The Showcase contains the following examples, grouped by analytic.

Predict Numeric Fields

Algorithm: Linear Regression

Example	Dataset	Description
Predict Server Power Consumption	Server power (server_power.csv)	Predicts the power usage of a machine based on other metrics such as CPU utilization and memory transactions.
Predict VPN Usage	App statistics (apps.csv)	Predicts the VPN usage of employees based on the frequency of use of other apps.
Predict Median House Value	Housing (housing.csv)	Predicts median home value in a region based on housing value-related predictor fields.
Predict Power Plant Energy Output	Power plant humidity (power_plant.csv)	Predicts the power output of the power plant given other measured variables, such as ambient temperature and humidity.

Algorithm: Logistic Regression

Example	Dataset	Description
Predict Hard Drive Failure	Disk failures (disk_failures.csv)	Predicts whether the hard drive is going to fail based on various indicators of drive reliability.
Predict the Presence of Malware	Firewall traffic (firewall_traffic.csv)	Predicts whether the firewall is going to be affected by malware or has a vulnerability or not based on various traffic indicators on the firewall.
Predict Telecom Customer Churn	Churn (churn.csv)	Predicts whether a customer will change providers (denoted as churn) based on the usage pattern of customers.
Predict the Presence of Diabetes	Diabetes (diabetes.csv)	Predicts response in diabetes data.
Predict Vehicle Make and Model	Track day (track_day.csv)	Predicts the vehicle type given other onboard metrics.

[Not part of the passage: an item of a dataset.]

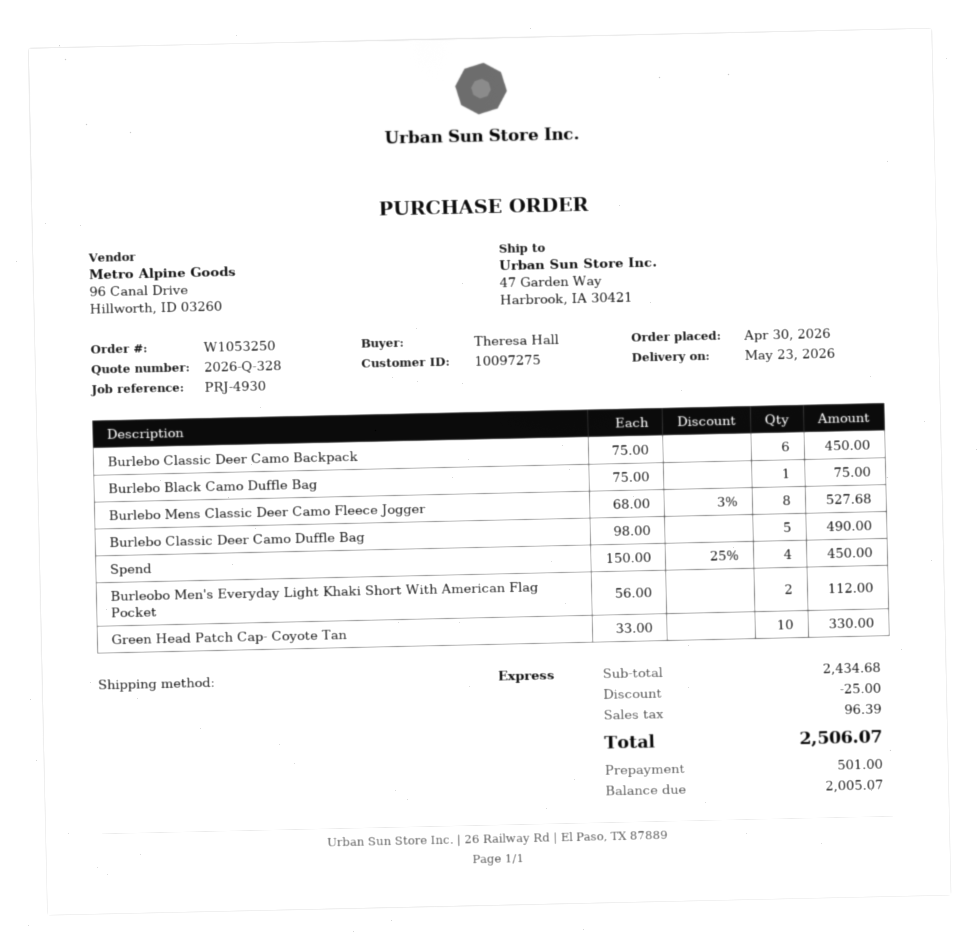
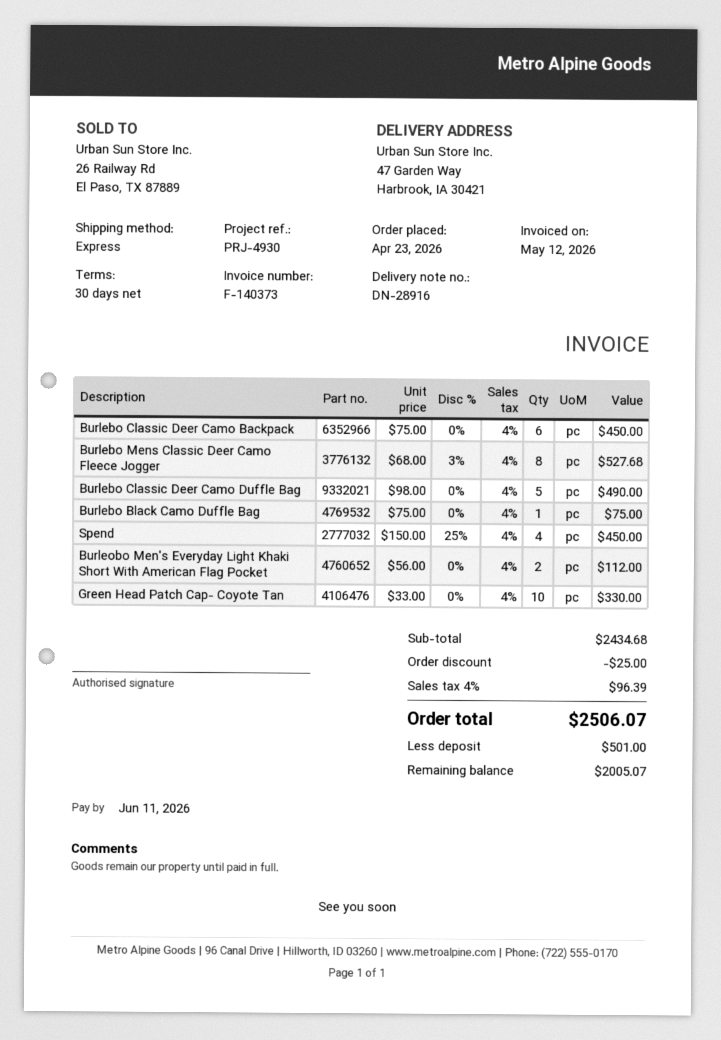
order date: 2026-04-30 -> 2026-04-23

Algorithm: Distribution statistics

Example	Dataset	Description
Detect Outliers in Server Response Time	Server response time (hostperf.csv)	Detects outliers in server response time.
Detect Outliers in Number of Logins (vs. Predicted Value)	Employee logins (logins.csv)	Forecasts the number of logins by hour and identify when the actual number of logins differs significantly from our forecast.
Detect Outliers in Supermarket Purchases	Supermarket purchases (supermarket.csv)	Detects outliers in the quantity of purchases at a supermarket.
Detect Outliers in Power Plant Humidity	Power plant humidity (power_plant.csv)	Detects outliers in humidity of a power plant.

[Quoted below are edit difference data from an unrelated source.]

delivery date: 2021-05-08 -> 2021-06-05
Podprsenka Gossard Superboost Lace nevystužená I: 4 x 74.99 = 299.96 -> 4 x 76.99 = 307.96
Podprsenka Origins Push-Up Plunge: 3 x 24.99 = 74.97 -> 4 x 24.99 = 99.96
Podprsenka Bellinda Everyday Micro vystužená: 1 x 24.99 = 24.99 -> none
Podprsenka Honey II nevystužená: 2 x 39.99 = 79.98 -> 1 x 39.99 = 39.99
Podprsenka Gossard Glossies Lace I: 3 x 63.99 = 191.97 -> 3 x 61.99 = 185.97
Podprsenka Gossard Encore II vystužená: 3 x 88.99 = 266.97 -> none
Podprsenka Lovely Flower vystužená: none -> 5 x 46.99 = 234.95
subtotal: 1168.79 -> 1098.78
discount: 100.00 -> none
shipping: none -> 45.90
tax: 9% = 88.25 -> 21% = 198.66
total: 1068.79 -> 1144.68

Algorithm: Probabilistic measures

Example	Dataset	Description
Detect Outliers in Disk Failures	Disk failures (disk_failures.csv)	Detects categorical outliers in disk failure data.
Detect Outliers in Bitcoin Transactions	Bitcoin transactions (bitcoin_transactions.csv)	Detects outliers in bitcoin transactions that may reflect unusual activity.
Detect Outliers in Supermarket Purchases	Supermarket purchases (supermarket.csv)	Detects outliers in the whole transaction at a supermarket.
Detect Outliers in Mortgage Contracts	Mortgage loans for New York (mortgage_loan_ny.csv)	Detects outliers in mortgage loans in New York.
Detect Outliers in Diabetes Patient Records	Diabetic data (diabetic.csv)	Detects outliers in diabetic data.
Detect Outliers in Mobile Phone Activity	Phone usage (phone_usage.csv)	Detects outliers in the number of calls that are incoming, outgoing, or missed from various phones.

Algorithm: State-space Method using Kalman Filter

Example	Dataset	Description
Forecast Internet Traffic	Internet traffic (internet_traffic.csv)	Forecasts the peak and off-peak times of internet usage given a few full cycles of internet traffic history.
Forecast the Number of Employee Logins	Employee logins (logins.csv)	Forecasts the number of logins by hour.
Forecast Monthly Sales	Souvenir sales (souvenir_sales.csv)	Forecasts the number of souvenir sales by month for a Souvenir Shop.
Forecast the Number of Bluetooth Devices	Bluetooth devices (bluetooth.csv)	Forecasts the number of distinct Bluetooth contacts that are made to the access points placed in the busiest lecture halls on the campus of the National University of Singapore.
Forecast Exchange Rate TWI using ARIMA	Exchange Rate TWI (exchange.csv)	Forecasts the trade weighted index of a currency

Algorithms: K-means, DBSCAN, Spectral Clustering, BIRCH

Example	Dataset	Description
Cluster Hard Drives by SMART Metrics	disk_failures.csv	Clusters hard drives based on the self-monitoring metrics they generate.
Cluster Behavior by App Usage	app_usage.csv	Clusters the behavior of employees based on how frequently they use business applications like Webmail or VPN.
Cluster Neighborhoods by Properties	housing.csv	Clusters neighborhoods based on properties like crime rate and median house value.
Cluster Vehicles by Onboard Metrics	track_day.csv	Clusters vehicles driven on a racetrack by onboard metrics like engine temperature and G-forces.
Cluster Power Plant Operating Regimes	power_plant.csv	Clusters the operating regimes of a power plant based on ambient measurements like temperature and vacuum.